Fallout 76, like Fallout 3 before it, dares to challenge our very definition of the series. Opting for an online and a more survival-focused styled in the vein of games such as Rust - it presents the largest change since the series blossomed into an open-world shooter over a decade ago. E3, QuakeCon, and the odd teaser trailer have presented us with more and more insight into the upcoming RPG, and we wanted to compile everything we have learned so far to keep prospective players up to speed on what may prove to be the series' most divisive entry to date.
The Story, Setting and Timeline
As alluded to by the reveal trailer's accompanying track, John Denver's Country Road, Fallout 76 is set to unfold in the state of West Virginia. In the series' timeline, 76 predates all other entries and takes place in the year 2102, 25 years after the nuclear blast that shaped the world. Fallout 4 was set in the year 2287, meaning that franchise's most recent outing takes place 185 years before its predecessor. Our hero is tasked by the vault's overseer to explore six distinct regions of the new world after spending the last quarter of a century deep underground, and while Bethesda has so far kept details of the story brief, from what we can gather from trailers there seems to be an emphasis on restoring the shatter ruins of America back to its former glory. To make America great again, or something like that?
As we mentioned, perhaps the major change within Fallout 76 is that it takes the post-apocalyptic action the series is known for completely online. It works to make the core experience of Fallout much more social as you can explore the wasteland with your friends and build expansive bases together within the nuclear dust storm. Each server will be limited to a few dozen players at a time, so there's no fear of being swarmed by others, and bumping into fellow survivors will seem like much more of a momentous occasion. We were also told that private servers and modding are two aspects that the developer are looking to implement following the title's launch.
PvP and Bounties
The wasteland is a dangerous place and things may not end well if you cross paths with the wrong groups of players. Luckily pacifists can opt out of the action as there's no attacking players under level 5, so don't expect to be gunned down right out of the vault's door. Firefights required both parties to engage, and while it's possible to kill non-responsive players, the damage is only ramped up once they react with violence too. Bethesda have also prevented PvP from being engaged when another player is battling with creatures in the environment, which means that you won't accidentally trigger a PvP encounter when saving a passer-by from the clutches of a mutant.

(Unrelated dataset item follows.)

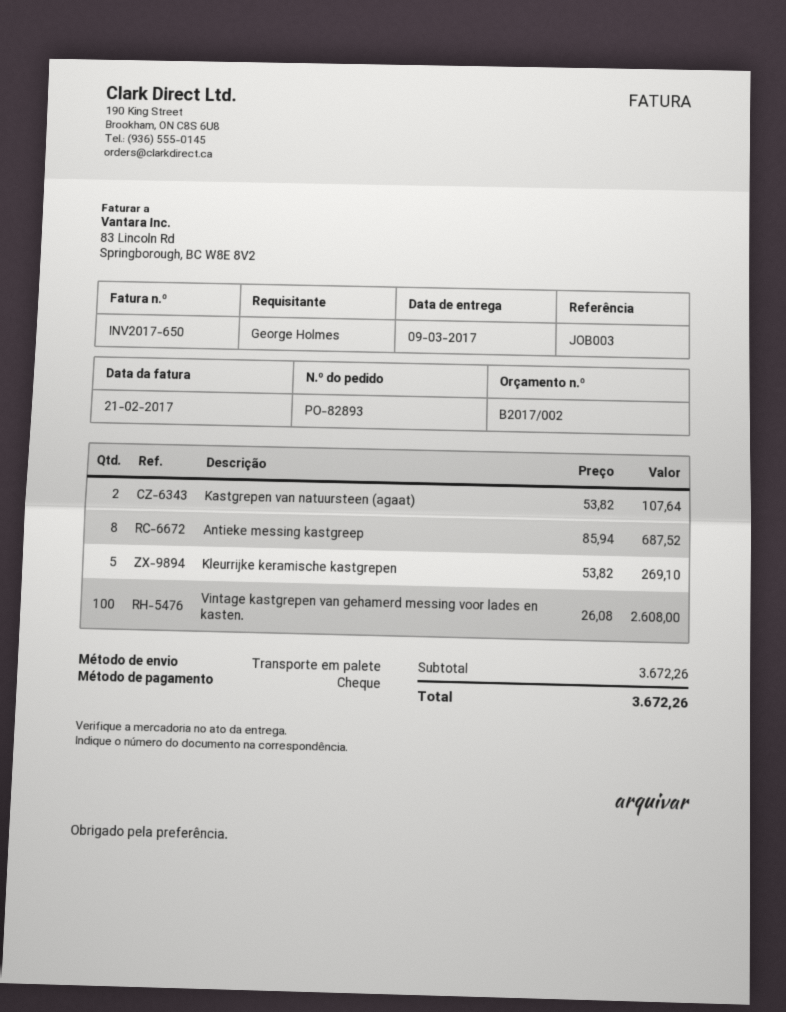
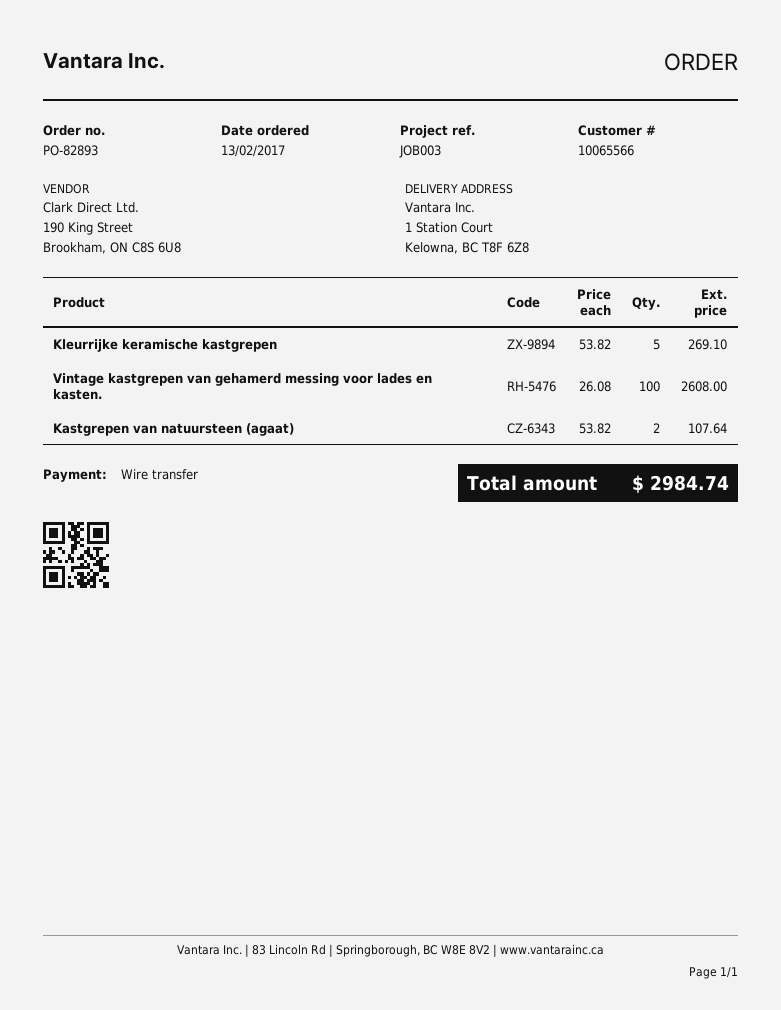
payment method: cheque -> bank transfer
Antieke messing kastgreep: 8 x 85.94 = 687.52 -> none
total: 3672.26 -> 2984.74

If a player chooses not to respond and is killed, then the perpetrator receives no rewards and XP and is singled out with a bounty for their own caps placed on their heads. All other players will see this player's location on their map and it then becomes a large-scale manhunt to find them and reap the reward. We felt that this was a pretty risky move on Bethesda's part, but we're pleased that they have delivered quite a hefty punishment and a fun mechanic around unfriendly players. Before heading into QuakeCon this was a concern of ours because we didn't know how others would threaten our progress, but this seems like one of the best solutions the developer could land on.
Mutations and Perk Card System
The Card Perk System has replaced perk points in Fallout 4, which you may remember were selectable from a pin-up poster that featured many comical images of Vault Boy. Every time you level up in 76, however, you select one SPECIAL (strength, perception, endurance, charisma, intelligence, agility and luck) attribute, and perk cards can then be equipped to one of these seven attributes. Depending on your level, only a certain amount may be equipped at a time though. If you hit your next level, for example, you could select the Intelligence attribute and then equip a 'Hacker card' to it to provide yourself with an additional hacking point.
Card packs are also present and are a great way to find cards that you wouldn't normally go for. Contained within each pack is a stick of gum, a cringe-inducing joke, and four randomised cards with the potential of a special higher ranking card to be included. Bethesda revealed on Twitter (perhaps to reassure concerned fans) that Perk Cards cannot be bought with real money and can only be brought through leveling up, and we couldn't help but think of Need for Speed: Payback's similar system upon hearing this, where microtransactions were use for vehicle upgrade cards, which wasn't met with the warmest of receptions from fans and critics.
Another trailer we were treated to at QuakeCon teased the addition of mutations as a way to enhance certain player capabilities. Within the trailer, Vault Boy is transformed into a kangaroo and is gifted with the species' acrobatic abilities, in exchange for a few brain cells of course. This seemed to hint that mutations will bring both disadvantages and advantages and we imagine that this will likely make for some tough choices when weighing up their worth. After the QuakeCon reveal we couldn't help but daydream about what other mutations could be featured within the game. Perhaps we could receive the flight of a bird? Or the agility of a cheetah?